Task instructions: Below are some records; state how many of their lines contain the word "esfera", and add nothing.

[Items listed in a dataset]
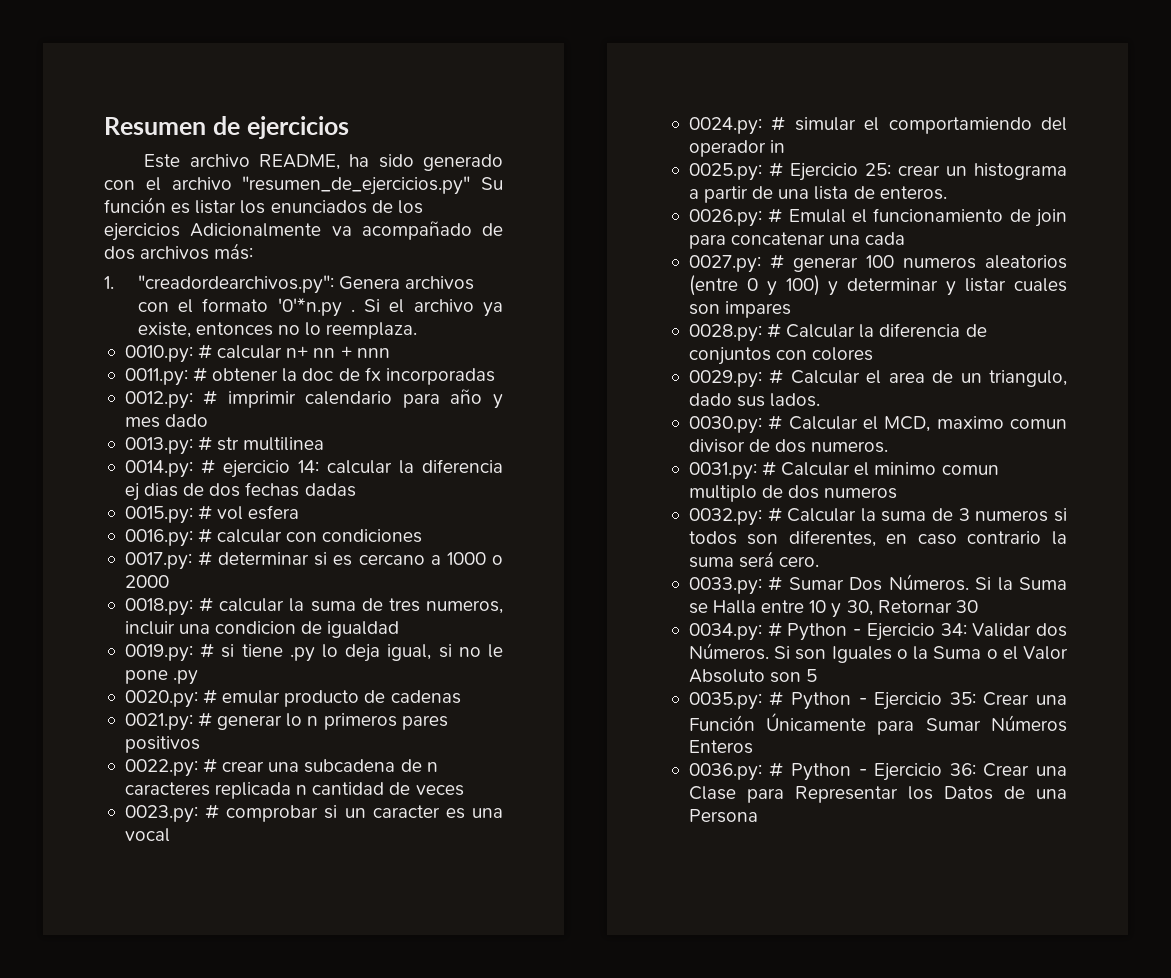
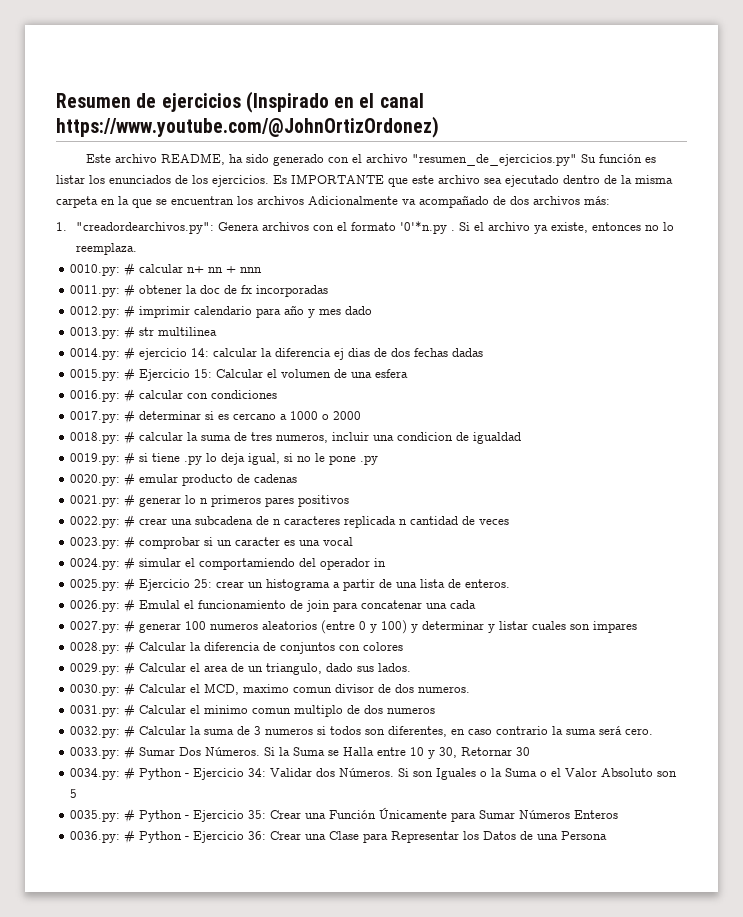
- Resumen de ejercicios
+ Resumen de ejercicios (Inspirado en el canal https://www.youtube.com/@JohnOrtizOrdonez)
- Este archivo README, ha sido generado con el archivo "resumen_de_ejercicios.py" Su función es listar los enunciados de los ejercicios Adicionalmente va acompañado de dos archivos más:
+ Este archivo README, ha sido generado con el archivo "resumen_de_ejercicios.py" Su función es listar los enunciados de los ejercicios. Es IMPORTANTE que este archivo sea ejecutado dentro de la misma carpeta en la que se encuentran los archivos Adicionalmente va acompañado de dos archivos más:
- 0015.py: # vol esfera
+ 0015.py: # Ejercicio 15: Calcular el volumen de una esfera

Written solution: 2